Mr. Chanderpal said the event marked a historic moment in memory of two great patriots, and that the Jagans were two idols who, despite extraordinary public lives, lived very simple private lives.
Minister of Youth, Sport and Culture Dr. Frank Anthony, lauded the act of donating to the nation the home where Dr. and Mrs. Jagan spent most of their adult lives, which will enable the public to have insights into the private lives of two national leaders who have made landmark contributions to the development of the nation and create a heritage site for all Guyanese to understand the historic proceedings of the nation.
Nadira, who has always been the most dutiful and supportive daughter, spoke movingly of the simple lifestyles of her dearly beloved parents and the great love and happiness shared by the small family in this simple home built by a man who retained his simplicity all his life despite reaching great heights in public life.
She said that, except for a few minor changes she had made when her mom returned to live in her home, the house was exactly the same as when her father first built it.
In the study of the home, two photographs displayed capture a picture of a leader sharing moments of happiness with his grandchildren ensconced within his arms in a hammock, which Nadira describes as the one essential comfort zone in his life, and which could be found wherever he spent any length of time.
Nadira said that the eclectic literary tastes of both her parents are reflected in the diversity of the reading material in their library, with every genre of literature collected over a lifetime on display, but that the paintings and Objets D’Art reflect her mother’s love for things cultural and beautiful.
However, things green and beautiful in her father’s garden reflect his love for plants and growing things, because the towering mango and other fruit trees, as well as the flowers and rare orchids that he cultivated are a testimony of his grounding with his roots in the agricultural belt in Berbice.

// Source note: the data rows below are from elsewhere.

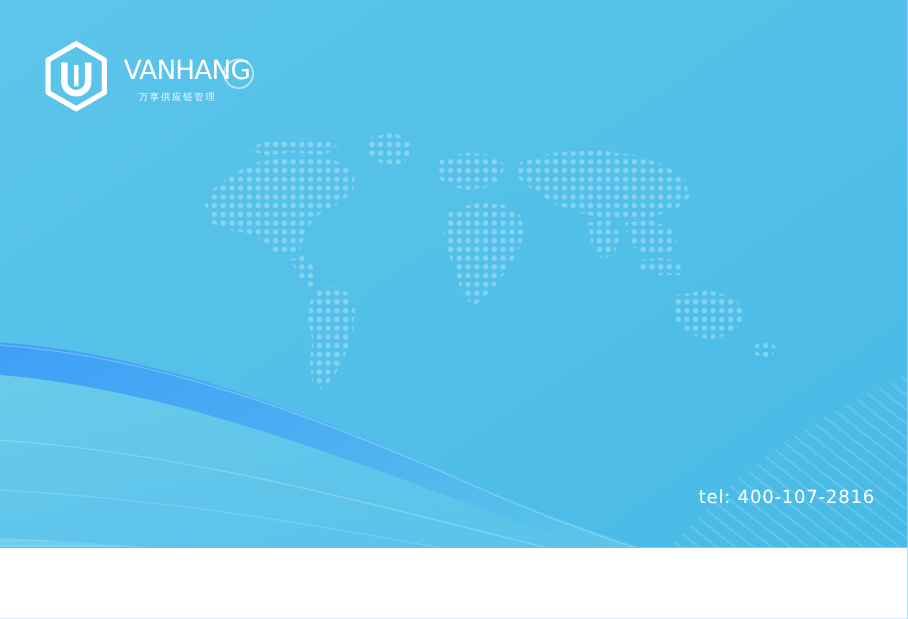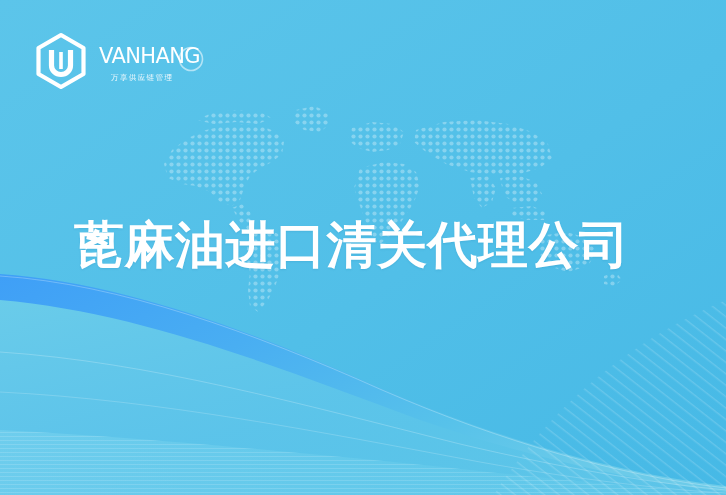"VANHANG" #banner { height: 495px -> 438px }
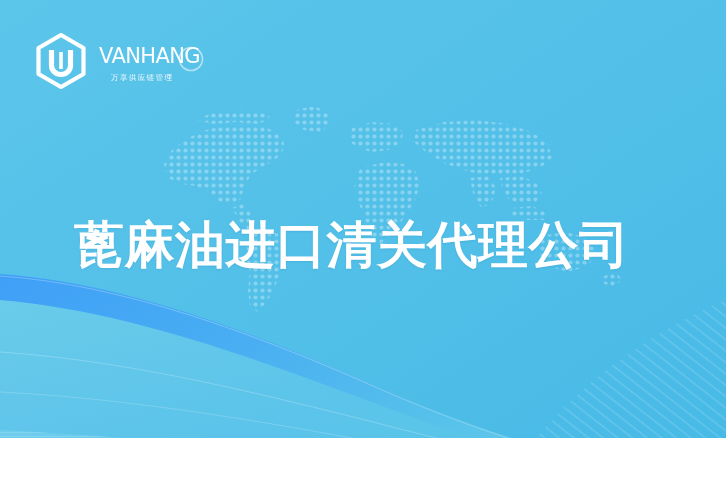"蓖麻油进口清关代理公司" div { html: <div>蓖麻油进口清关代理公司</div> -> none }
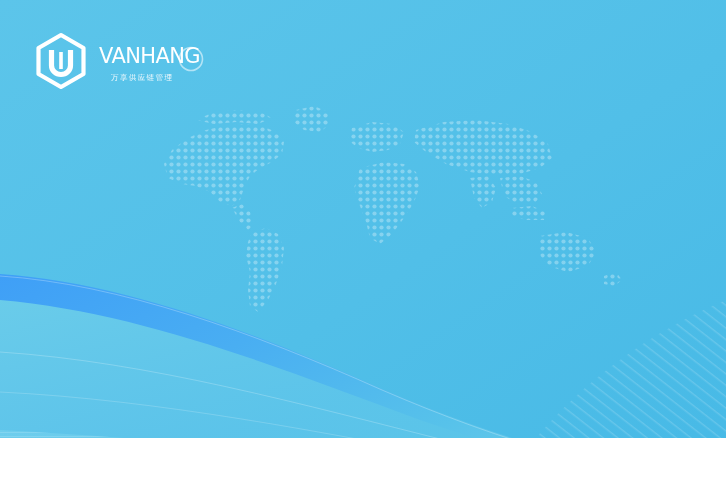"tel: 400-107-2816" div { html: none -> <div>tel: 400-107-2816</div> }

She said that the logistics of times for public showings are still being fine-tuned, but that provision will be made for those who cannot visit during weekdays.
President Bharrat Jagdeo, in a brief address, said that he endorsed the sentiments expressed and thanked Nadira for what he described as her tremendous act of generosity.
He said that Guyanese would have been otherwise deprived of the rare opportunity of understanding the outstanding persons that Dr. and Mrs. Jagan were. He described Nadira’s prodigious efforts at cataloguing and preparing the books, documents and artifacts left by Dr. and Mrs. Jagan as a tremendous contribution to the Cheddi Jagan Reading and Research Centre.
The President said that the things the Jagans had believed in are enshrined in just a short walk through their simple home and expressed the hope that children who would not have experienced these amazing personalities in their lifetimes would, from this monument to their private lives, be enabled an understanding of the role they had played in the formation of Guyana and its progress.
A tour of the house after the formalities unveiled the soul of a home which encapsulates the quintessential spirit of two monumental human beings with hearts large enough to cradle the entire family of humanity.
Note: The home of Dr. & Mrs Jagan was not donated to the National Trust by Nadira Jagan-Brancier, but is open to the public under the administration of the Cheddi Jagan Research Centre.